When in June, 1848, the insurrection of unemployed workmen broke out, demanding, in the words of certain insurgents at Lyons, “bread or bullets,” the Hôtel de Ville became once more an object of contest between the opposing forces; but the supporters of the Democratic and Socialistic Republic were to be defeated, and the Hôtel de Ville did not, during the terrible days of June, change hands. As long as the Republic lasted—less than four years—the municipal institutions showed signs of vitality, which, however, were to disappear on the coup d’état of December 2nd, 1851; and throughout the second Empire the Hôtel de Ville was occupied, in lieu of an independent Municipal Council, by a sort of consultative commission without mandate and without authority, attached to the Prefect in order to verify his accounts with closed eyes. By way of compensation, however, the Hôtel {247} de Ville was encouraged to give balls, to which the chief of the State accorded his gracious patronage. It was at the Hôtel de Ville that the Prefect of the Seine, M. Berger, entertained Queen Victoria, and that his successor, Baron Haussman, received in like manner the Emperor of Russia, while proposing to extend his hospitality to the Sultan. The reception of the Emperor Alexander II. did not pass off without an incident which caused a very painful impression at the time, and which the French would, now more than ever, gladly forget; for as the Tsar was about to enter the Hôtel de Ville he was saluted with cries of “Vive la Pologne!”
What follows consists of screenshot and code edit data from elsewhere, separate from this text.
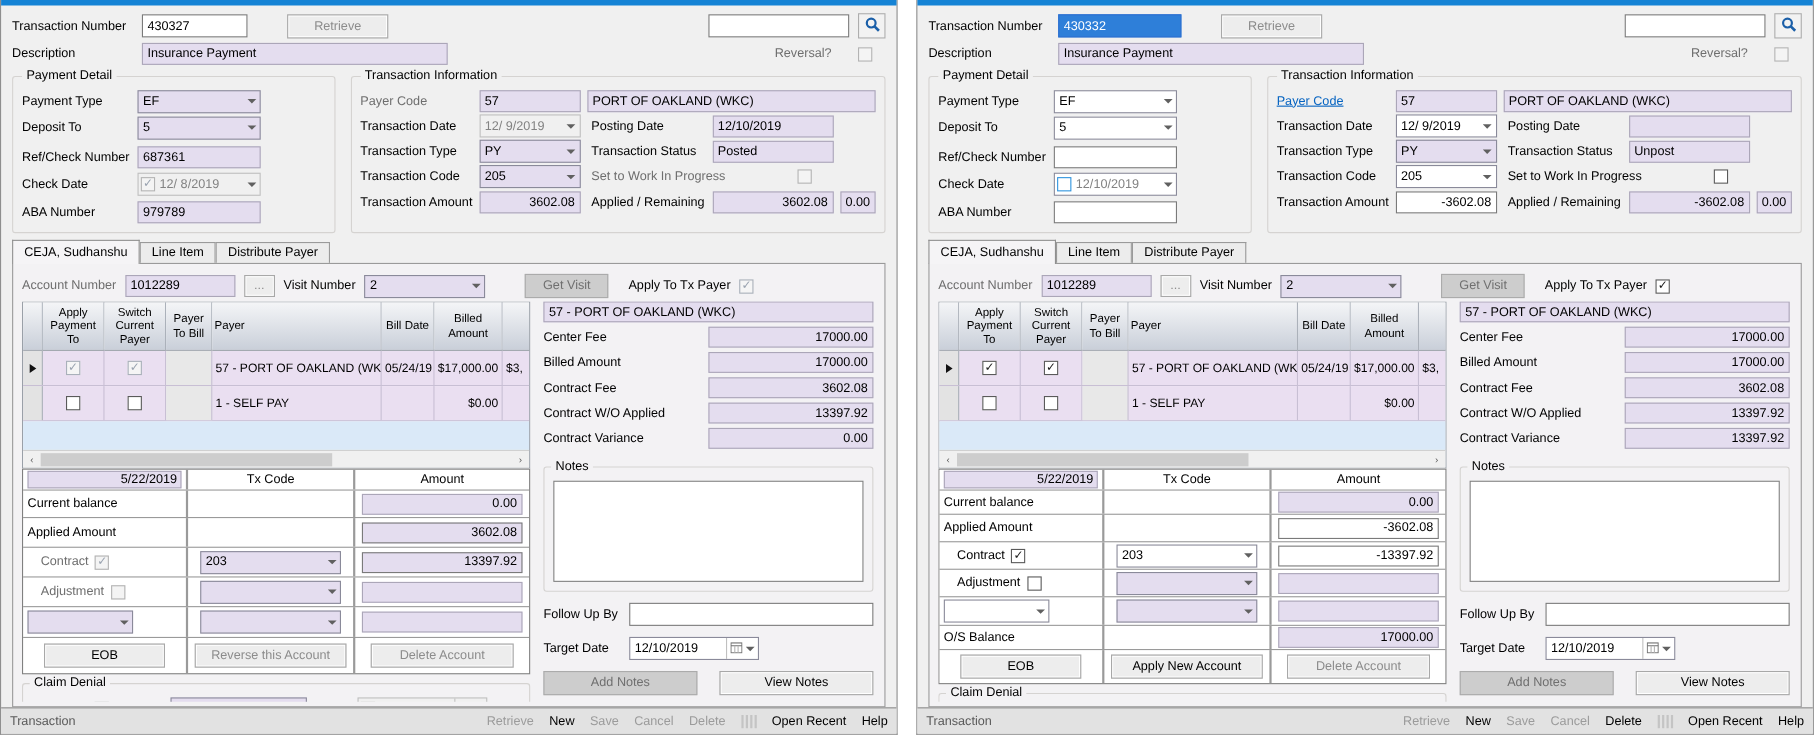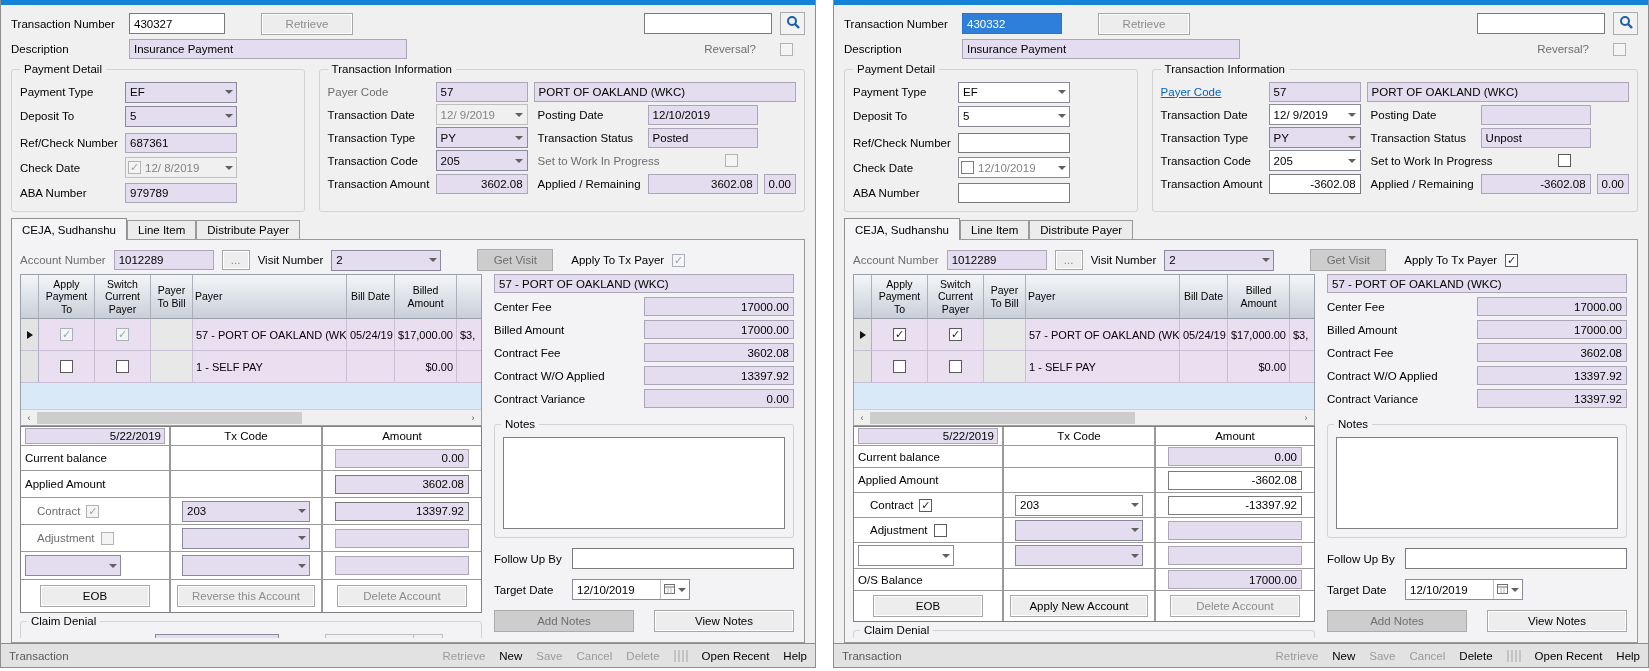--- a/index.html
+++ b/index.html
@@ -502,7 +502,7 @@
 
     <div class="row" style="gap:8px;">
       <span class="lbl" style="width:110px;">Transaction Number</span>
-      <input class="txt sel" style="width: 100px;" value="430332">
+      <input class="txt sel" style="width: 112px;" value="430332">
       <button class="btn dim" style="width:92px;margin-left:28px;">Retrieve</button>
       <span style="flex:1;"></span>
       <input class="txt" style="width: 128px;">

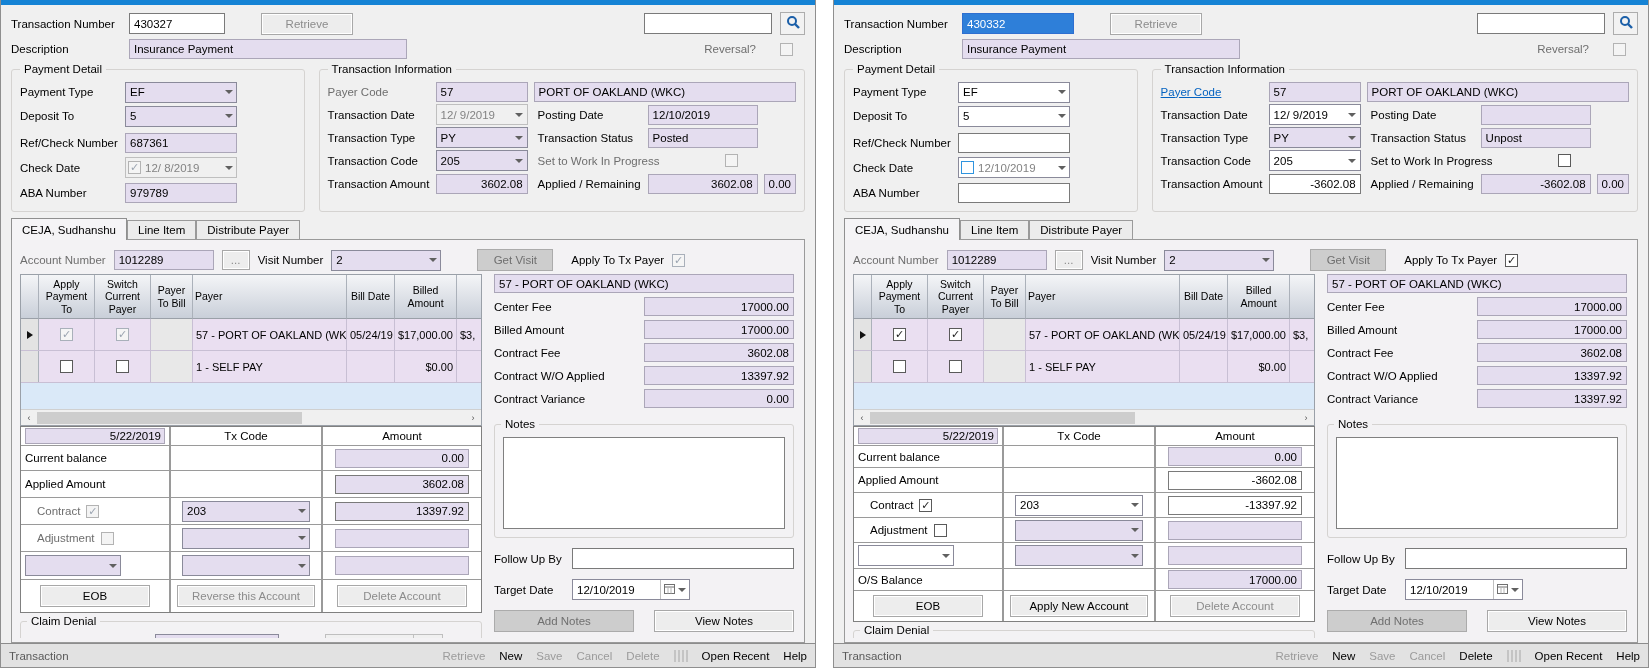--- a/index.html
+++ b/index.html
@@ -65,7 +65,7 @@
   .atr.hdr{height:19px;}
   .ac1{width:150px;padding:2px 4px;display:flex;align-items:center;gap:6px;border-right:2px double #9A9A9A;align-self:stretch;}
   .ac2{width:152px;padding:2px 6px;display:flex;align-items:center;justify-content:center;border-right:2px double #9A9A9A;align-self:stretch;}
-  .ac3{flex:1;padding:2px 12px;display:flex;align-items:flex-start;justify-content:center;}
+  .ac3{flex:1;padding:2px 6px;display:flex;align-items:flex-start;justify-content:center;}
   .hdr .hcell{text-align:center;width:100%;}
   .datefld{background:var(--lav);border:1px solid var(--lav-b);height:16px;flex:1;display:flex;align-items:center;justify-content:flex-end;padding:0 3px;font-size:11.5px;}
   .amt{border:1px solid #7a7a7a;background:var(--lav);height:19px;width:100%;display:flex;align-items:center;justify-content:flex-end;padding:0 4px;}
If the ball given in honour of the Emperor Alexander was marred by a mere exclamation, the one which it had been proposed to offer to the Sultan of Turkey was stopped by a tragic event. News had suddenly arrived of the execution of the Emperor Maximilian. Thus was marked the failure of the Emperor Napoleon’s Mexican policy; and thus disappeared for ever his fantastic dreams of a confederation of Latin, or Latinised, or Latin-influenced nations, under the patronage of France. Up to this time Napoleon III. had been marching from one success to another. The turning point in his career had been reached, and the failure in Mexico was to be followed by failures in every direction. The ball in honour of the Sultan having been abandoned, it was nevertheless thought necessary to give him some idea of what it would have been had it really taken place. Accordingly the Hôtel de Ville was lighted up, and the Commander of the Faithful was escorted through the deserted ball-rooms and saloons, the officer appointed to accompany him explaining, as he passed from one apartment to another, “Here you would have seen the high functionaries of State in their uniforms with full decorations; here most of the dancing would have taken place, and you would have been enraptured by the sight of beautiful women in the most charming dresses; here would have been the orchestra, the best in Paris, and probably in the whole world.” This strange jest must have reminded the Sultan of one of the most famous books in the Mahometan world, that “Thousand and One Nights,” with its tale of an honoured guest to whom a dinner without viands was offered.